Lake Country property owner Gordon Blue says it's taken too long to get water service to his rural lot in Lake Country.

Land-owner frustrated by lack of water service on Carr’s Landing lot

Retired Vancouver resident opting to sell instead of retire to Lake Country due to lack of water service

A Lake Country property owner is expressing frustration with the time it has taken to get water serviced to his lot a couple of years after paying to be included in the Lakepine Water Utility that was taken over by the District of Lake Country.

Gordon Blue says he paid a $3,900 fee to be included in the Lakepine Water system in Carr’s Landing in 2010 but his lot is still unserviced by water and he has decided to put it up for sale rather than continue to wait.

“Years after applying for water we are sitting dry,” said Blue, 75, a retired Vancouver resident who purchased his lot in 1981 with plans to retire to Lake Country. “At this point I have put the lot up for sale. At this stage of my life do I really want to keep banging my head against the wall?”

The District of Lake Country took over the previously privately-owned Lakepine Water Utility in 2011 and added it to the district’s water system, moving about 70 residents onto district water. It was one of several private water utilities the district has taken over since it incorporated and there are several more still operating in Lake Country.

While Blue’s lot, and one other, is included within the boundaries of the Lakepine system, the lots are physically¬† located in an area area that is serviced by another private utility called the Moberly system, a small utility with just 11 connections.

“When we were asked to be part of Lakepine, they wanted to get as many people to be a part of it so that the costs were reduced for everyone,” said Blue. “We don’t want to wait anymore. We want some sort of service to the Lake Country water system. I’m just banging my head against the wall and it shouldn’t be that way. This is a negative approach to development.”

Currently the only way to get water to Blue’s lot and the other lot in question would be to run a water line through a private property to the east of the two lots. That would mean running the line through the property of Lake Country mayor James Baker. Baker says his land has already been surveyed for a possible water right-of-way and he has no problem allowing the district to run a line through his property. However he says the issue is more complicated than just running a line to service the two lots.

“I would like to see a system that included everyone (in that area) and become a proper system with proper fire flows, good water pressure and good water,” said Baker. “I think it just needs to best serve the entire community not just two individuals. There are other lots that would like water as well.”

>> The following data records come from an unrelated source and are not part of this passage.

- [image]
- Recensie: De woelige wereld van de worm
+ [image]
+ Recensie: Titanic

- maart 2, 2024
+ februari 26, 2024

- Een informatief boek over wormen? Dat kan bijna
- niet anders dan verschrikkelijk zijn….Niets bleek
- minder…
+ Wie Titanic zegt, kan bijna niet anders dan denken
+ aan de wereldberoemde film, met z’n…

The district says it has applied for a grant from the provincial government to investigate how best to bring the residents of the Moberly system onto district water and is waiting to hear if they will receive funding for the study this year.

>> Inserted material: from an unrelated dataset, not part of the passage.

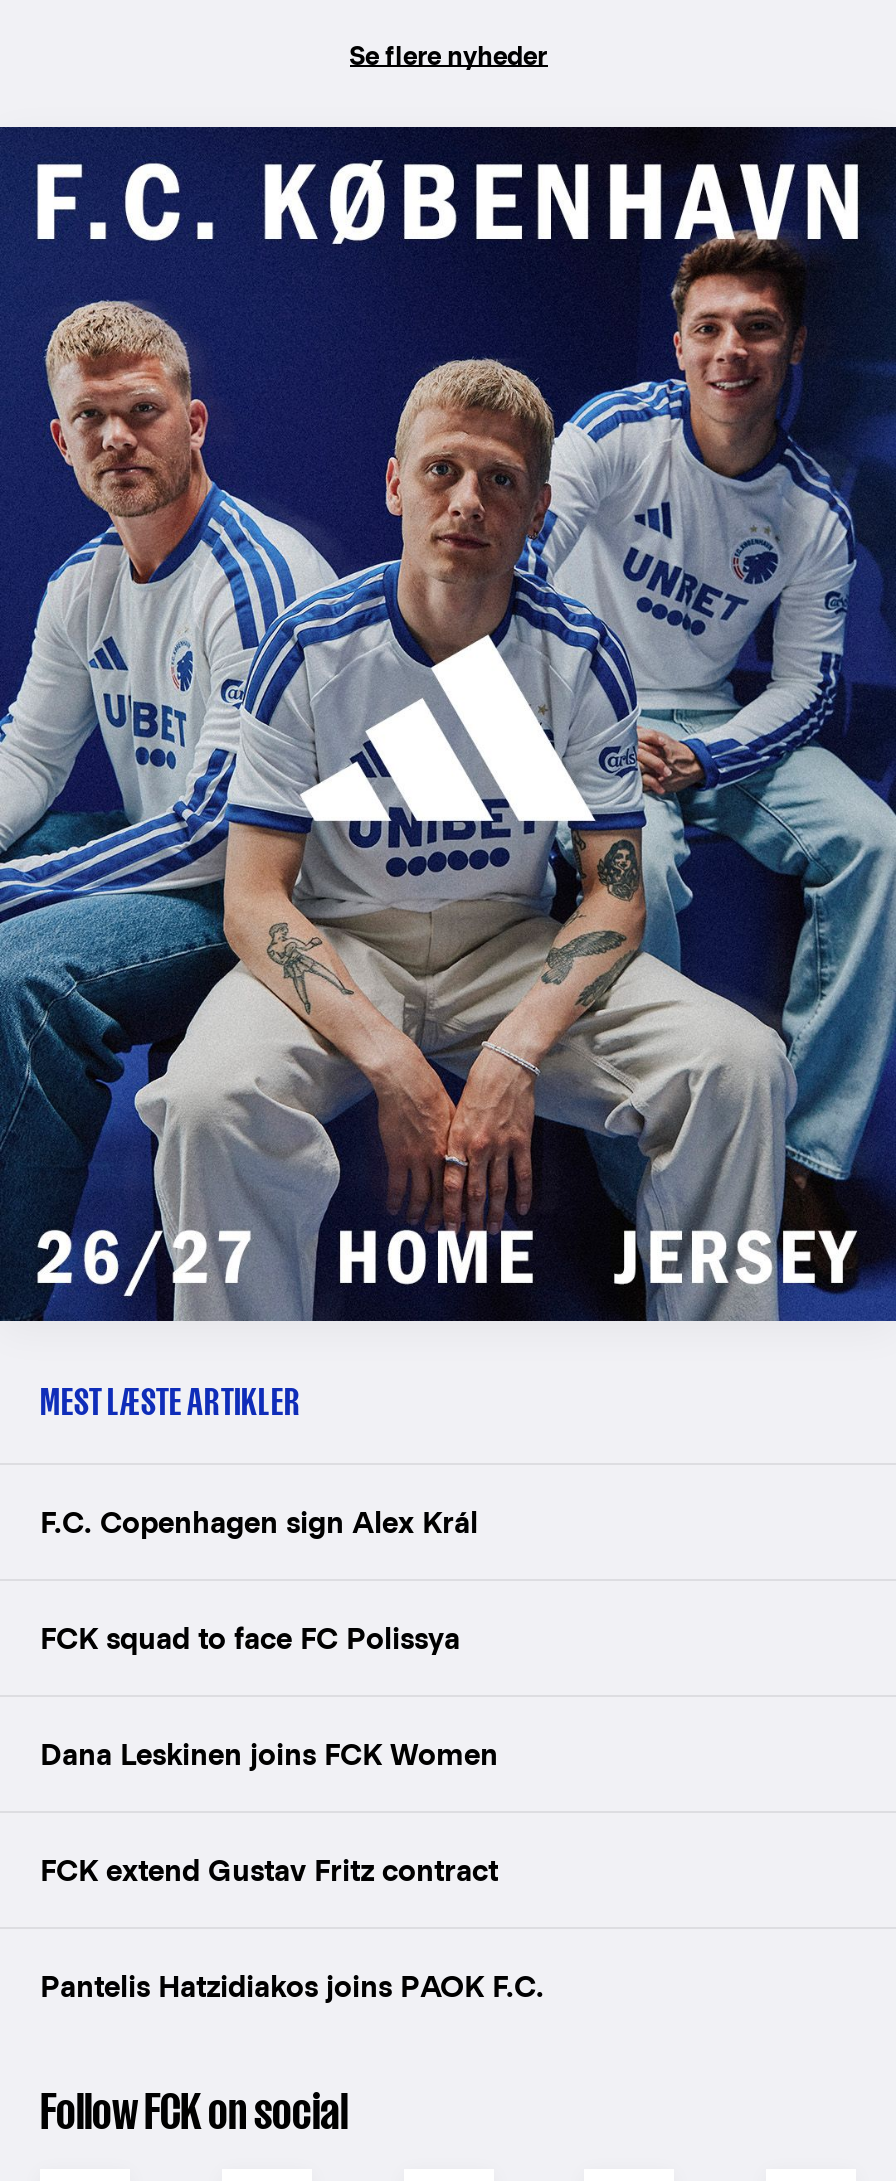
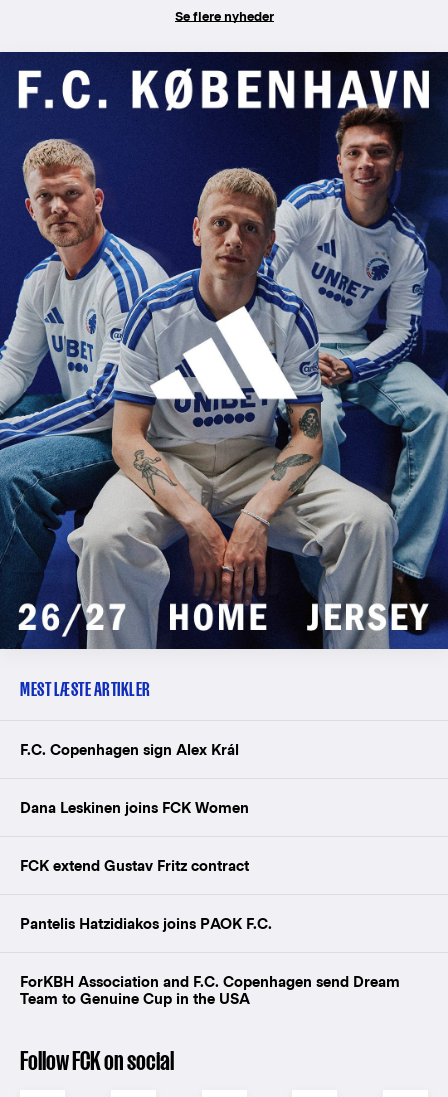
- FCK squad to face FC Polissya

moved up: Dana Leskinen joins FCK Women | FCK extend Gustav Fritz contract | Pantelis Hatzidiakos joins PAOK F.C.

+ ForKBH Association and F.C. Copenhagen send Dream
+ Team to Genuine Cup in the USA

District engineering director Michael Mercer says Lake Country has taken over several private water utilities in the past but says the first step in the process is investigating the costs of a takeover as private landowners must foot the bill.

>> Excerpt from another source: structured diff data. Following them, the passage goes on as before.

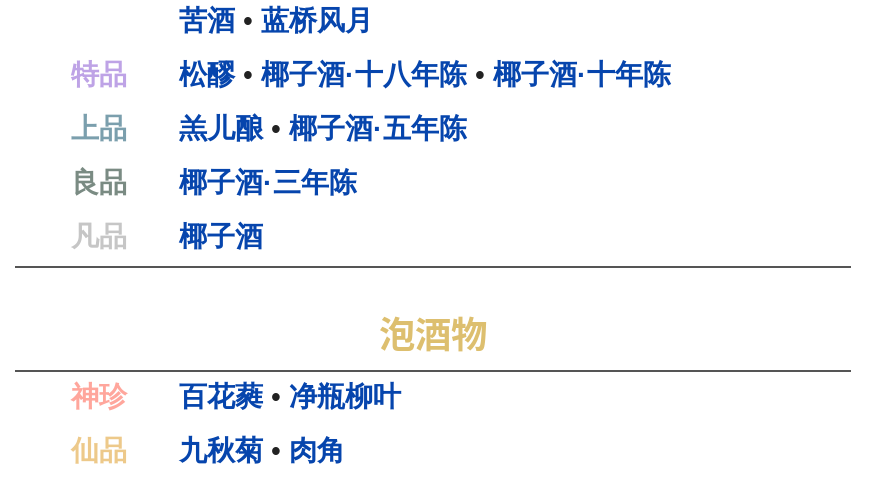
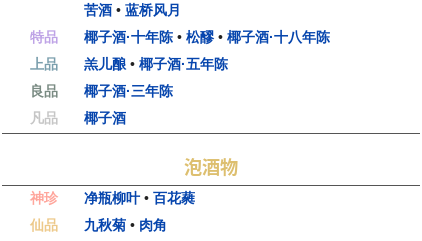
- 松醪•椰子酒·十八年陈•椰子酒·十年陈
+ 椰子酒·十年陈•松醪•椰子酒·十八年陈

- 百花蕤•净瓶柳叶
+ 净瓶柳叶•百花蕤
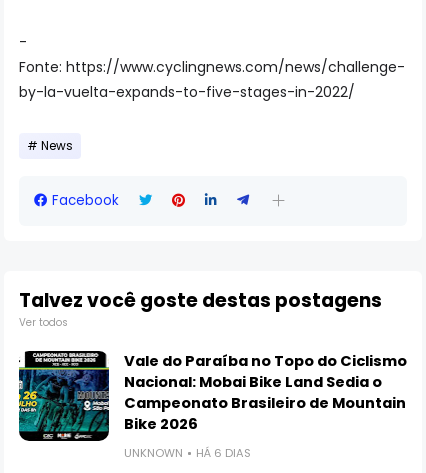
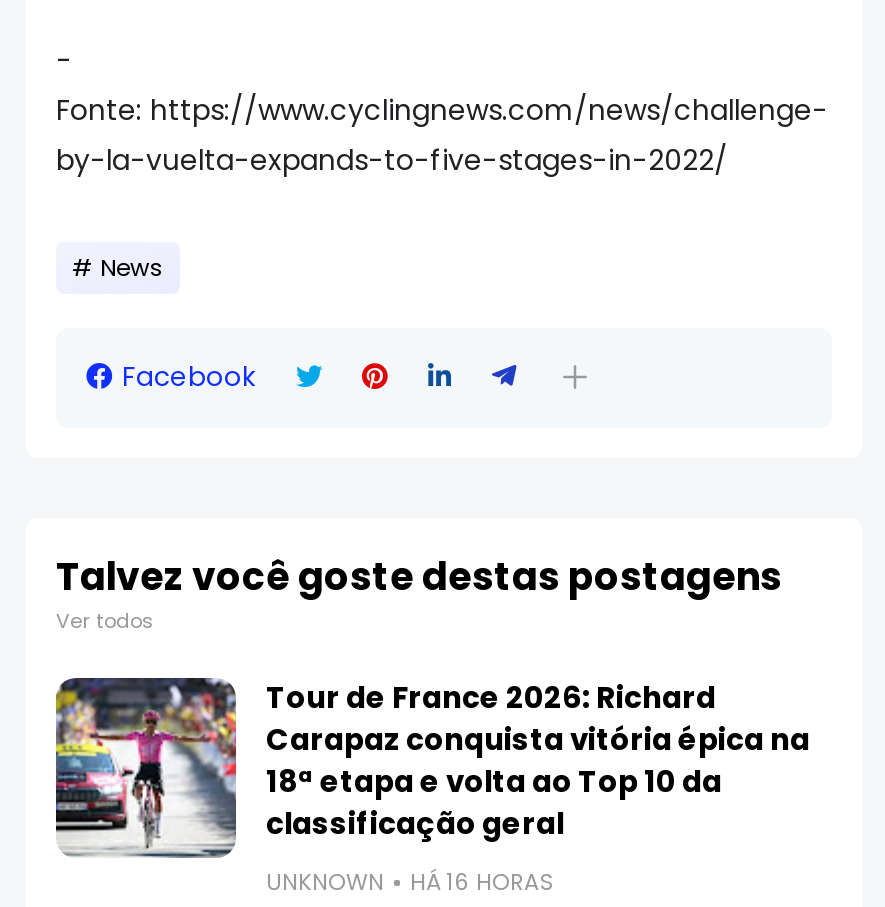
- [image]
- Vale do Paraíba no Topo do Ciclismo
- Nacional: Mobai Bike Land Sedia o
- Campeonato Brasileiro de Mountain
- Bike 2026
+ [image]
+ Tour de France 2026: Richard
+ Carapaz conquista vitória épica na
+ 18ª etapa e volta ao Top 10 da
+ classificação geral

- UNKNOWN HÁ 6 DIAS
+ UNKNOWN HÁ 16 HORAS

“These (water utilities) are very complicated to take over. When you inherit a water utility there are all kinds of issues,” said Mercer who admitted Blue’s lot was a unique case. “This is a land-locked lot. We are looking at the most cost effective way. There are options but they are very expensive.”

For Blue, he says waiting for a study or other action on his lot is frustrating. He says he has paid to be included on the Lake Country water system and the district has been dragging its feet and adds that he he has no option other than to put his lot on the market.

“I paid my money and I trusted that the district was going to get water to my lot,” he said. “It’s been completely frustrating.”